▶ **PROBLEM TO WORK ON**: Print all of the data below exactly as it appears, leaving out every image.

Code change snippets:
:::::
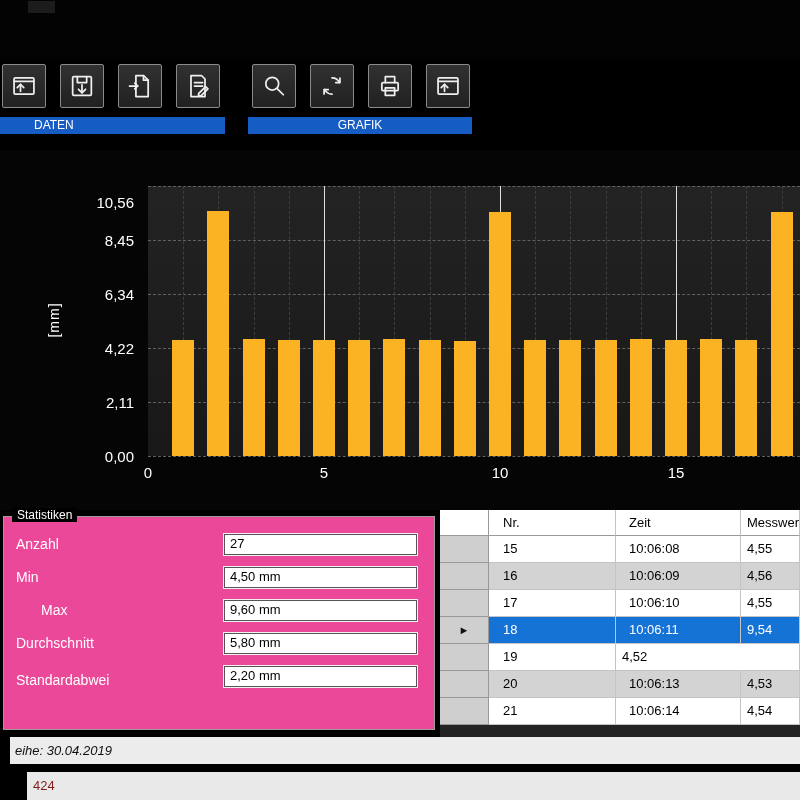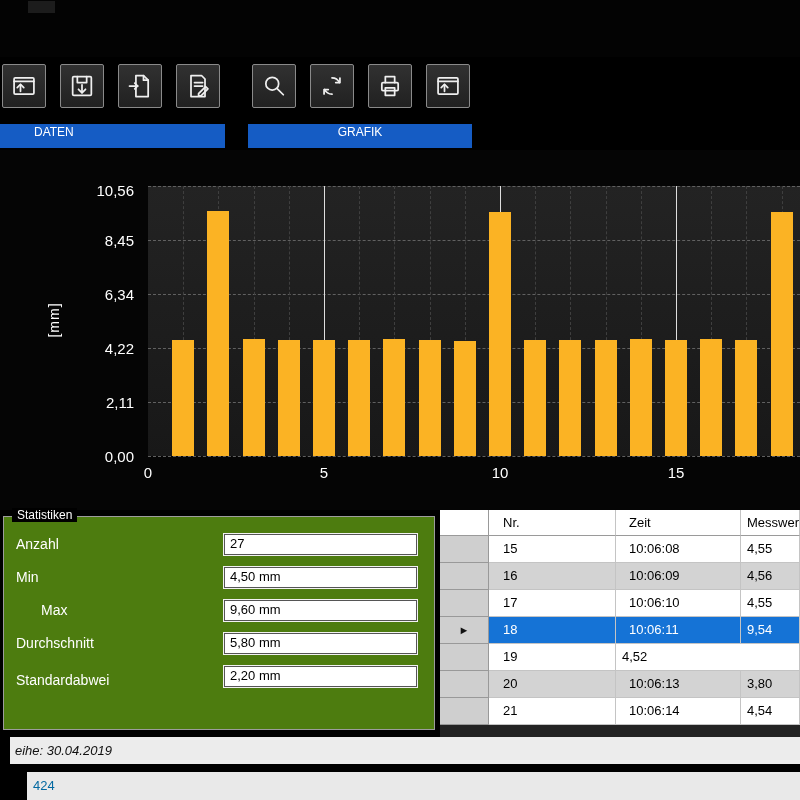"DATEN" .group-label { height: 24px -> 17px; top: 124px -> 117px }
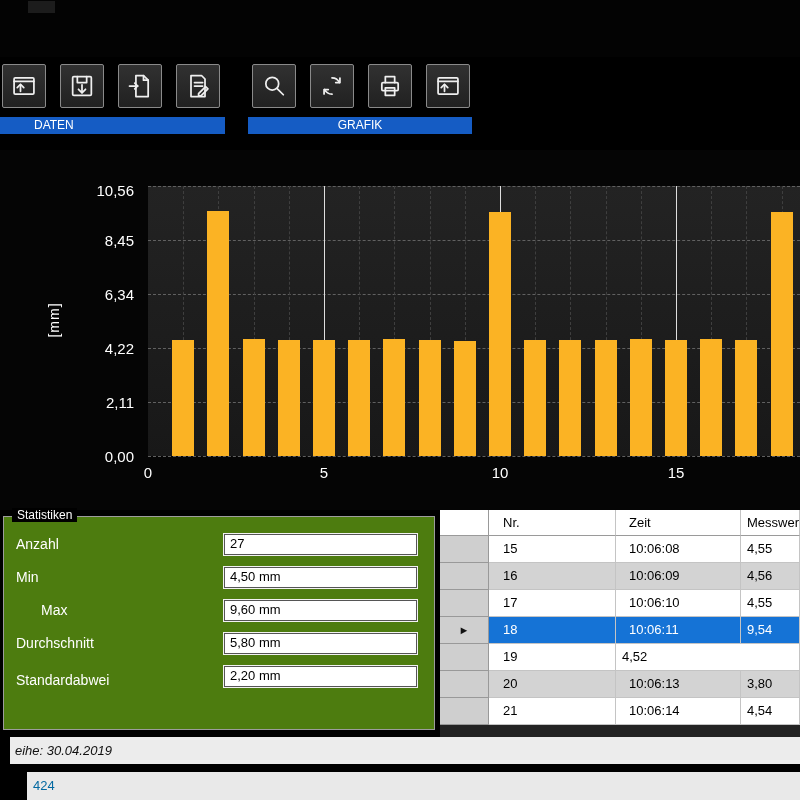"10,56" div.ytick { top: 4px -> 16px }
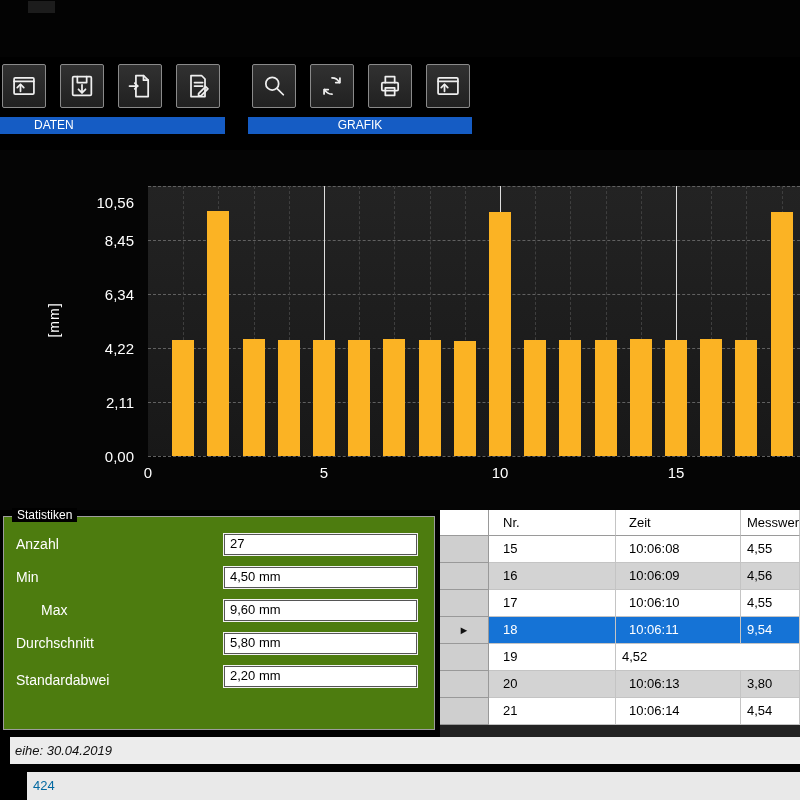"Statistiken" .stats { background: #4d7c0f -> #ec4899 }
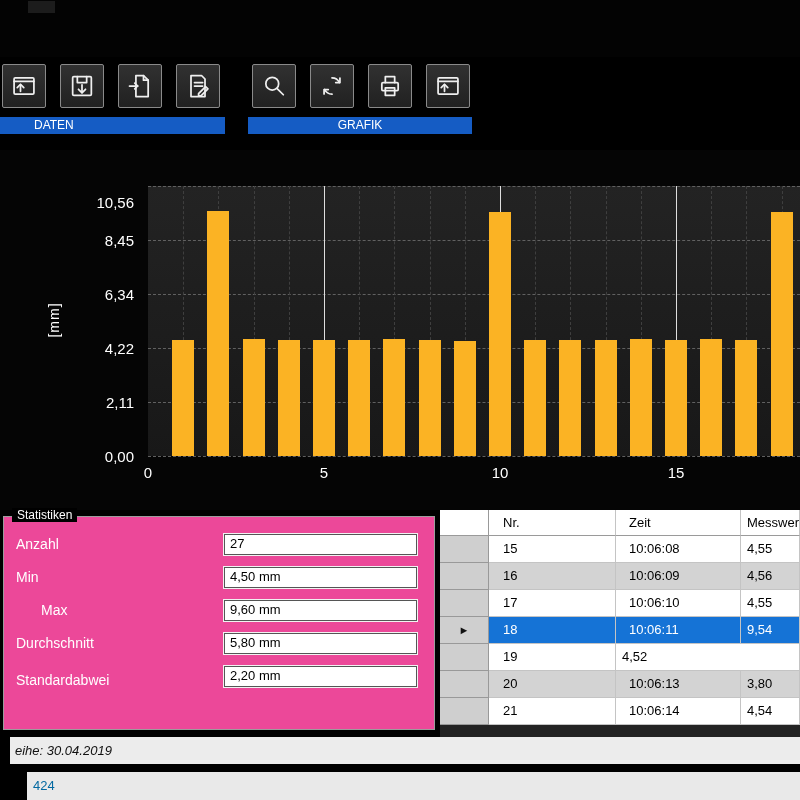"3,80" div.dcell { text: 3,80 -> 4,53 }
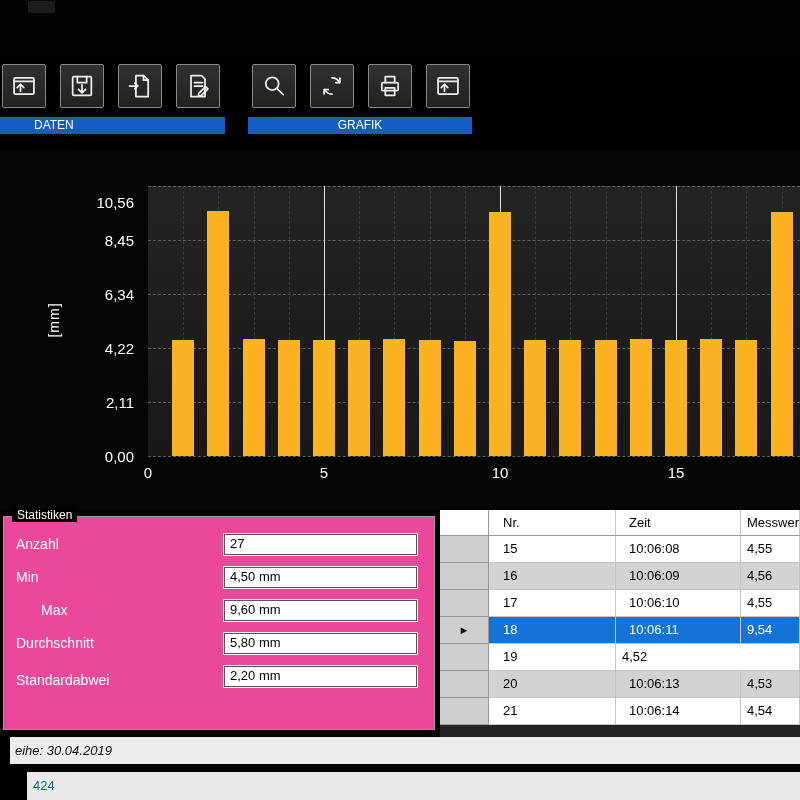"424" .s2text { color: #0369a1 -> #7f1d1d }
:::::
▶ **RESPONSE AREA**:
"DATEN" .group-label { height: 24px -> 17px; top: 124px -> 117px }
"10,56" div.ytick { top: 4px -> 16px }
"Statistiken" .stats { background: #4d7c0f -> #ec4899 }
"3,80" div.dcell { text: 3,80 -> 4,53 }
"424" .s2text { color: #0369a1 -> #7f1d1d }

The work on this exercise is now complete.